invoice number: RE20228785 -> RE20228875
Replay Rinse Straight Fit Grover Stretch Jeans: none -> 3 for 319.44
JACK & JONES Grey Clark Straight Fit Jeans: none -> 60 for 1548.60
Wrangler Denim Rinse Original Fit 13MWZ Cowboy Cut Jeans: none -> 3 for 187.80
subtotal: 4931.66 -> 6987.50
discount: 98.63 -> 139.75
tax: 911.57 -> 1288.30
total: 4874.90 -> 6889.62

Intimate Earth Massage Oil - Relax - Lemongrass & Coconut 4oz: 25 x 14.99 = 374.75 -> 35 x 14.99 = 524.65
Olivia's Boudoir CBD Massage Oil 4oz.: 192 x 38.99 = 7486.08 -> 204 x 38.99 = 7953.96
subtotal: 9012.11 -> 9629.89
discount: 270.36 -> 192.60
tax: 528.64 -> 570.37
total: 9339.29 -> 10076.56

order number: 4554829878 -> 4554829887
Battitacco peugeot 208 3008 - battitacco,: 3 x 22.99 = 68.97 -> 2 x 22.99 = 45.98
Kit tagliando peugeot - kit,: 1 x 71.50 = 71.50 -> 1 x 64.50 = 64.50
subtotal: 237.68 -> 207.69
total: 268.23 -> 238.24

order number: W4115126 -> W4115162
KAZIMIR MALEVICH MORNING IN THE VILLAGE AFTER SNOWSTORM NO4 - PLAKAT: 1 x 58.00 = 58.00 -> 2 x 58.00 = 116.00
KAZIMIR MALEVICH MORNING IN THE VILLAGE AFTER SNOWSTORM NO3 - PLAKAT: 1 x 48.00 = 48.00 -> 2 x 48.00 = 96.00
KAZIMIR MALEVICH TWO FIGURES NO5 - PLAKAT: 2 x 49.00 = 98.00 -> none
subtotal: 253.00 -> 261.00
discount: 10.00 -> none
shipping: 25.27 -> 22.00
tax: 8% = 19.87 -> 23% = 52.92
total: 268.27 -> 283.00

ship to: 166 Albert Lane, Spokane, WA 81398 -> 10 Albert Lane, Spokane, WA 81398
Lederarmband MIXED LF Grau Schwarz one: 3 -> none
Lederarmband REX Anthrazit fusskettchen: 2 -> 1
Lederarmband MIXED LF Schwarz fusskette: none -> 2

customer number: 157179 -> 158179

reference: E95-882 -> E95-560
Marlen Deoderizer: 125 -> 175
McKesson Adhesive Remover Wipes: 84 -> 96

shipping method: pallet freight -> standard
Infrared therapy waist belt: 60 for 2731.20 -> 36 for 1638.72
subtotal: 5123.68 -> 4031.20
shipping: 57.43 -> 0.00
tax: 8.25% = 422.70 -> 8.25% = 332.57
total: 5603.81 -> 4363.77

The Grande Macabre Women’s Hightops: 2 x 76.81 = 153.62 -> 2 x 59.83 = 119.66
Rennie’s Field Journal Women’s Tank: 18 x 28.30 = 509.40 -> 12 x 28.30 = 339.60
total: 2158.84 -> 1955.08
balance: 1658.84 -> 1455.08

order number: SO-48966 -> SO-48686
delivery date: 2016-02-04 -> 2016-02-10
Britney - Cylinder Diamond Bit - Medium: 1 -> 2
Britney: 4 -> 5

________________

AIM OF THE EXERCISE: One number only, please: the count of lines in the material holding the word "peugeot".

ANSWER FOR THE TASK: 2